The question in the instant case is not that the candidates of OBC or SC/ST category be treated as general category candidates, in case they have performed better and their performance is good for selection in (17)
general category, in that event obviously they have to be treated as general category candidates.
15. In the case of Ashoka Kumar Thakur Vs. Union of India and others 2008(6) SCC 1 decision of Indra Sawhney and others v. Union of India and ors. 1992 Supp (3) SCC 217 has been referred to, in which the Apex Court has observed that affirmative action to redress the conditions of backward classes of citizens may be adopted either by a programme of preferential treatment extending certain special advantages to them or by reservation of quotas in their favour to the total exclusion of everybody outside the favoured groups. Preference without reservation may be adopted in favour of the chosen classes of citizens by prescribing for them a longer period for passing a test or by awarding additional marks or granting other advantages like relaxation of age or other minimum requirements to redeem their backwardness.
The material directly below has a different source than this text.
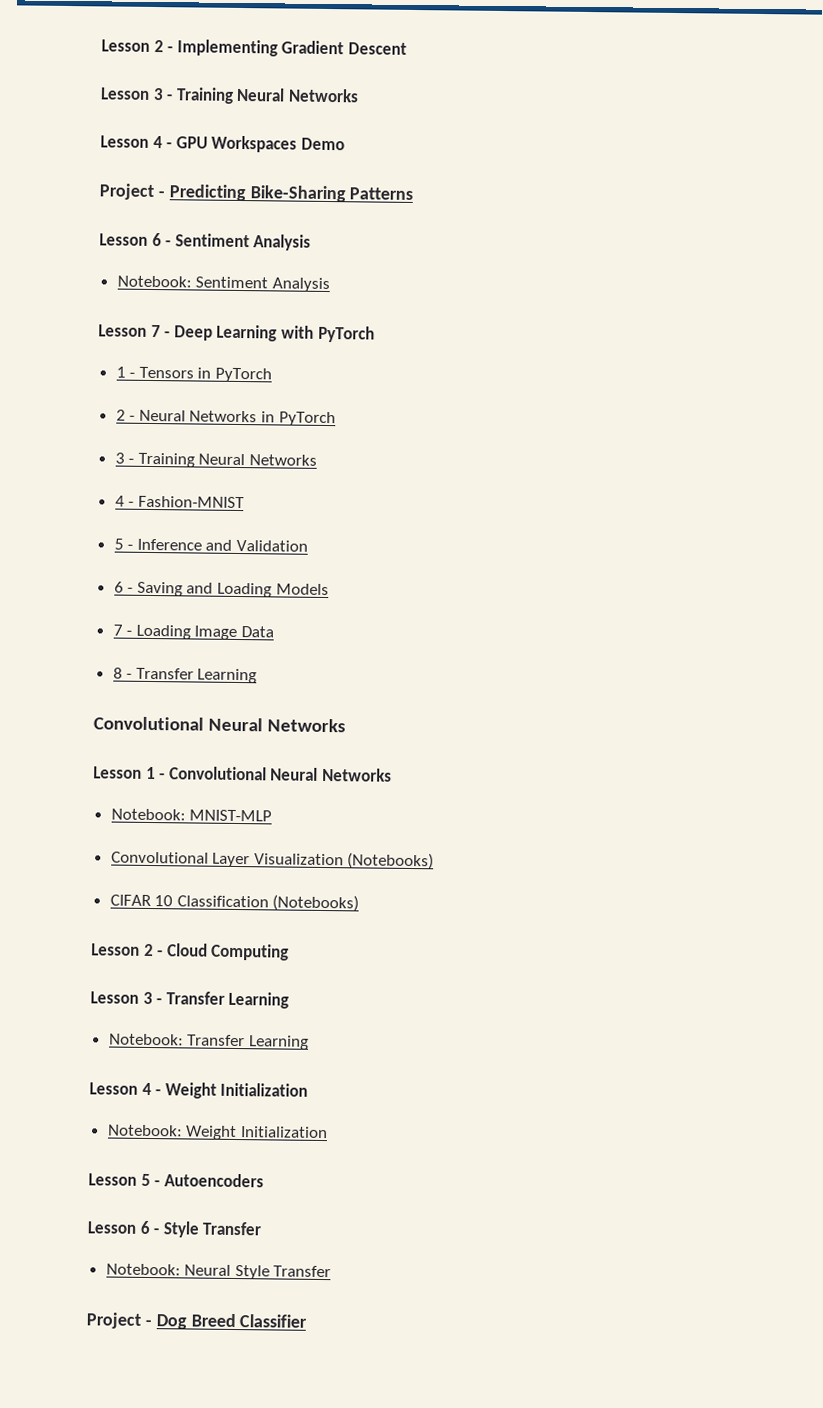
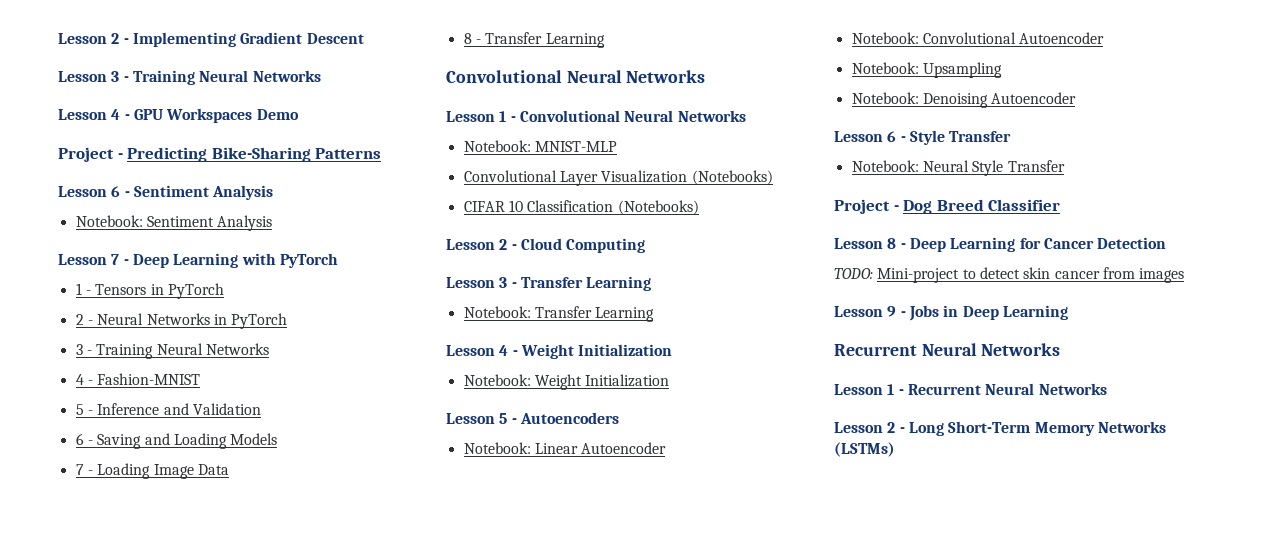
(264, 1180) none -> [463,442,667,454] [851,32,1105,44] [851,62,1002,78] [851,92,1077,108] // Notebook: Linear Autoencoder // Notebook: Convolutional Autoencoder // Notebook: Upsampling // Notebook: Denoising Autoencoder
(308, 1321) none -> [834,237,1167,252] [834,267,1185,283] [834,305,1068,321] [834,343,1061,356] [834,383,1107,395] [834,421,1166,436] [834,442,895,457] // Lesson 8 - Deep Learning for Cancer Detection // TODO: Mini-project to detect skin cancer from images // Lesson 9 - Jobs in Deep Learning // Recurrent Neural Networks // Lesson 1 - Recurrent Neural Networks // Lesson 2 - Long Short-Term Memory Networks (LSTMs)

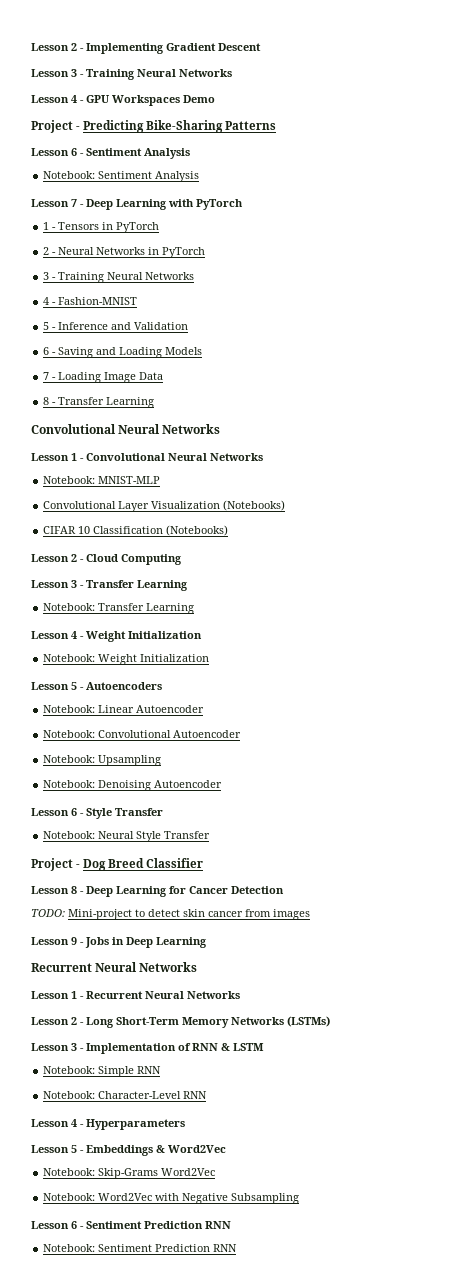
(895, 449) none -> [31,1043,264,1054] [43,1066,162,1077] [43,1091,208,1099] [31,1119,185,1130] [31,1145,226,1156] [43,1168,216,1179] [43,1193,300,1204] [31,1221,231,1229] [43,1244,238,1252] // Lesson 3 - Implementation of RNN & LSTM // Notebook: Simple RNN // Notebook: Character-Level RNN // Lesson 4 - Hyperparameters // Lesson 5 - Embeddings & Word2Vec // Notebook: Skip-Grams Word2Vec // Notebook: Word2Vec with Negative Subsampling // Lesson 6 - Sentiment Prediction RNN // Notebook: Sentiment Prediction RNN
In the instant case relaxation has already been given of marks in qualifying examination and reservation is also there for OBC category candidates. Fixation of age of 20 years cannot be said to be the condition warranting interference considering the purpose sought to be achieved and particularly when it is for admission to the seven National Law Schools of India and also considering (18)
that students pass the qualifying examination of 12th at the age of 17-18 years, they have still 2-3 more years to stake their claim for CLAT, thus fixation of age at 20 years cannot be said to be depriving of any of the rights of the students envisaged under Article 15(4) of the Constitution of India.
16. Resultantly, in our opinion, the writ petitions are bereft of merits. Prescription of the age of 20 years for the candidates of general and OBC category by Common Law Admission Test cannot be said to be violative of Section 18 of Adhiniyam, 1997, Rule 28 of Rules of Legal Education, 2008, nor it can be said to be violative of Article 15(4) of the Constitution of India. Writ petitions being devoid of merit, deserve dismissal. They are hereby dismissed. However, parties are left to bear their own costs as incurred of these petitions.